Quali sono, oggi, i tuoi rapporti con Bitonto e con il Bitonto? Un amico in comune proprietario di un famoso locale di ristorazione ci ha raccontato dei tuoi simpatici blitz quando passi – spesso, a quanto pare – da queste parti. Segui sempre le vicende calcistiche della nostra città?
“Seguo sempre le partite, i risultati, eccetera sui Social. La scorsa stagione, in occasione di Bitonto-Taranto, venni al ‘Città degli Ulivi’ e fu una gran vittoria per la squadra di mister Taurino. Ho anche un buon rapporto di stima e rispetto con il Presidente Rossiello. A Bitonto comunque ci vengo molto spesso per via del mio lavoro legato alla struttura ospedaliera del paese e, quando posso, colgo sempre l’occasione per ‘sfottere’ un po’ di gente a cui sono rimasto legato (ride, ndr)… Inoltre, il giovane esterno neroverde Silvio Colella è il nipote di un mio caro amico ed ho messo ovviamente una ‘buona parola’ per il suo passaggio al Bitonto di Ragno, a gennaio”.
Con il Calcio da protagonista, in generale, hai chiuso definitivamente? Sappiamo che, almeno con gli amici di sempre, ti diverti ancora a giocare amichevoli in settimana e che, nonostante i 45 già compiuti, dici ancora la tua sui campetti di Bari. In tutti i sensi…
“Ho sostenuto il corso per allenatori ‘UEFA B’ e, dopo l’esperienza come secondo di Gigi Zinfollino, ho ancora voglia di allenare. Mi piacerebbe fare prima tanta esperienza e poi magari sedere su una panchina da primo allenatore, nonostante mi sia già reso conto che talvolta emerge, anche da tecnico, l’uomo-calciatore istintivo che è sempre in me… Ho disputato su Bari dei tornei per Over40, fino a poco tempo fa (incontrando e affrontando anche miei ex compagni di squadra, come Lorenzo Battaglia, un talento incredibile!), ma mi sono reso conto che troppo spesso si rischiava che andasse a finire male… Ora, solo sfide 8vs8 con gli amici del quartiere, ma solo quando si va a mangiare tutti insieme, dopo la partita, si ride, si scherza e si va tutti d’accordo perché finché si è in campo agonismo e bagarre sono assicurati!”.

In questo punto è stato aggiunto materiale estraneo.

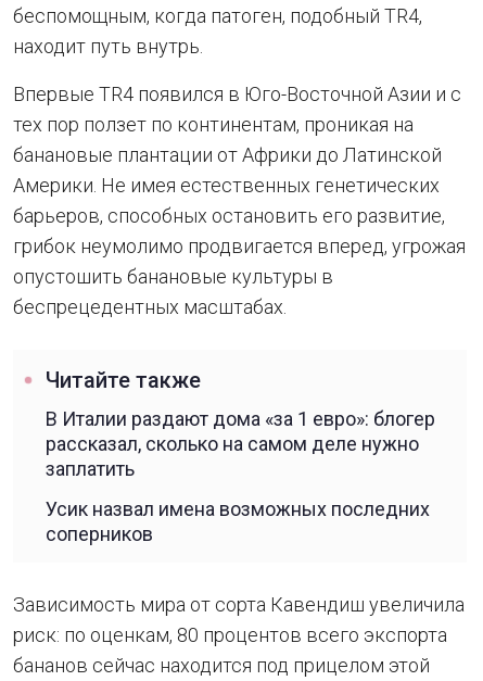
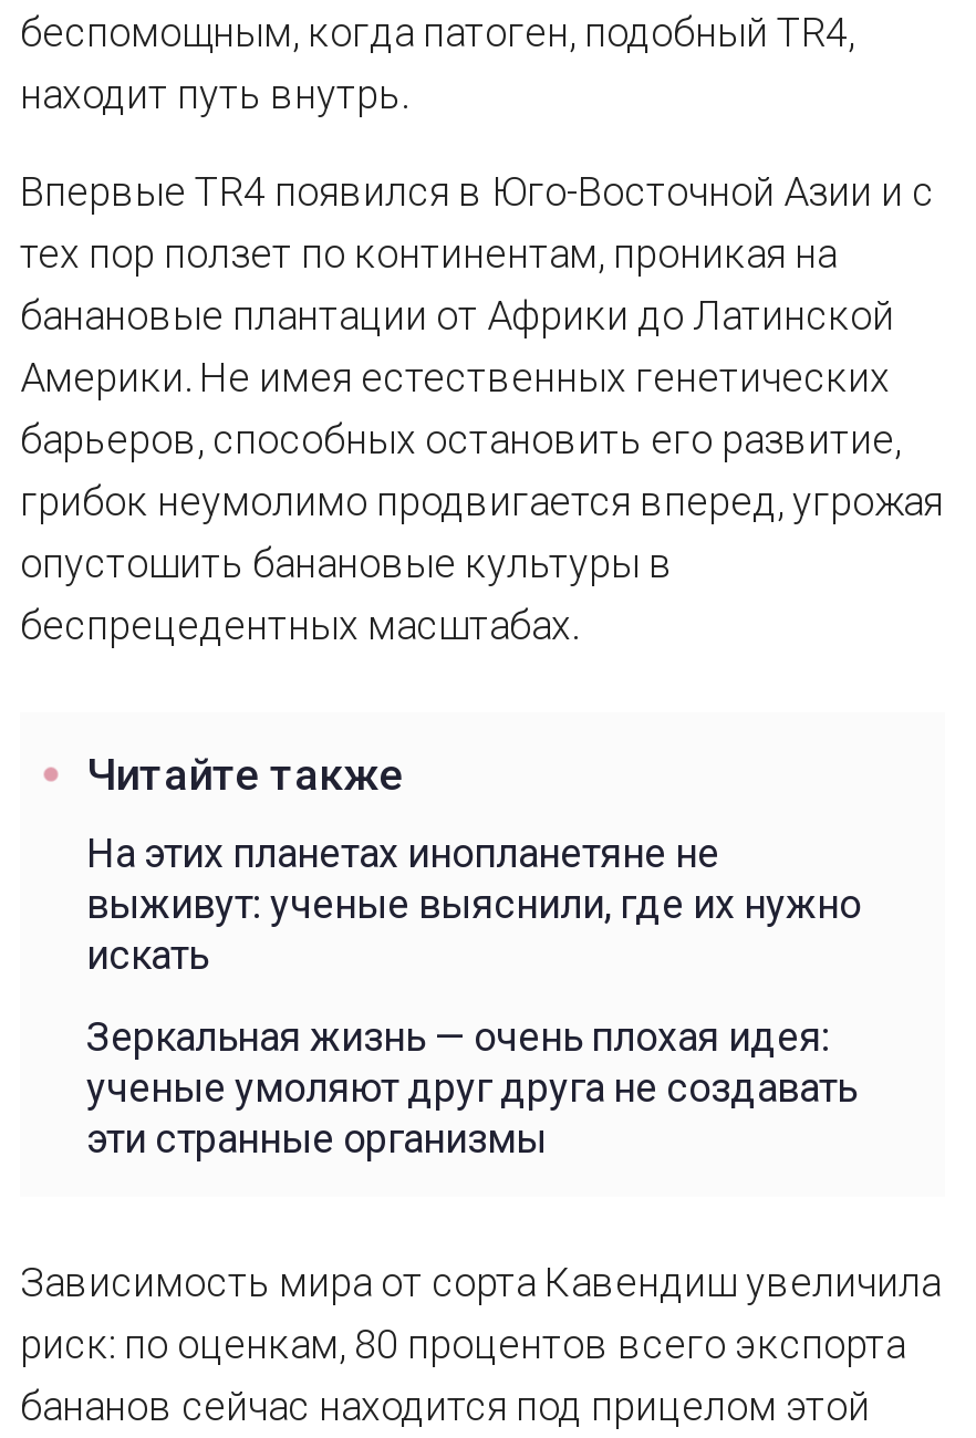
[46,407,435,480] В Италии раздают дома «за 1 евро»: блогер | рассказал, сколько на самом деле нужно | заплатить -> [86,829,861,977] На этих планетах инопланетяне не | выживут: ученые выяснили, где их нужно | искать
[46,497,430,545] Усик назвал имена возможных последних | соперников -> [86,1013,856,1161] Зеркальная жизнь — очень плохая идея: | ученые умоляют друг друга не создавать | эти странные организмы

Chiudiamo proprio all’insegna dell’amicizia. I nostri colori e la nostra città ti hanno lasciato in eredità non solo semplici compagni di squadra, ma soprattutto uomini, persone a cui sei sempre rimasto legato anche fuori dallo spogliatoio. Uno di questi è sicuramente Vincenzo Modesto. Parlaci un po’ del vostro rapporto e dicci chi sono gli altri bitontini (non solo calciatori) che mai dimenticherai.
“In Vincenzo Modesto ho sempre visto il mio erede naturale in maglia neroverde. Non tanto per le caratteristiche tecnico-tattiche, perché siamo tutti diversi come calciatori, ma per l’attaccamento ai colori sì. Poi sono i colori della sua città, a cui tiene tanto… L’ho cresciuto calcisticamente, ci sentiamo spesso e c’è grande affetto tra di noi. Ma anche con Nicola De Santis, Oronzo Bonasia, Francesco Noviello, Vincenzo Cariello, Emanuele Santoruvo e con il Modesto del ‘Mody50’ i rapporti restano quelli di sempre. È vero quando dici che Bitonto mi ha lasciato umanamente tanto in eredità e per tutto questo non potrò mai voltare le spalle alla mia seconda casa”.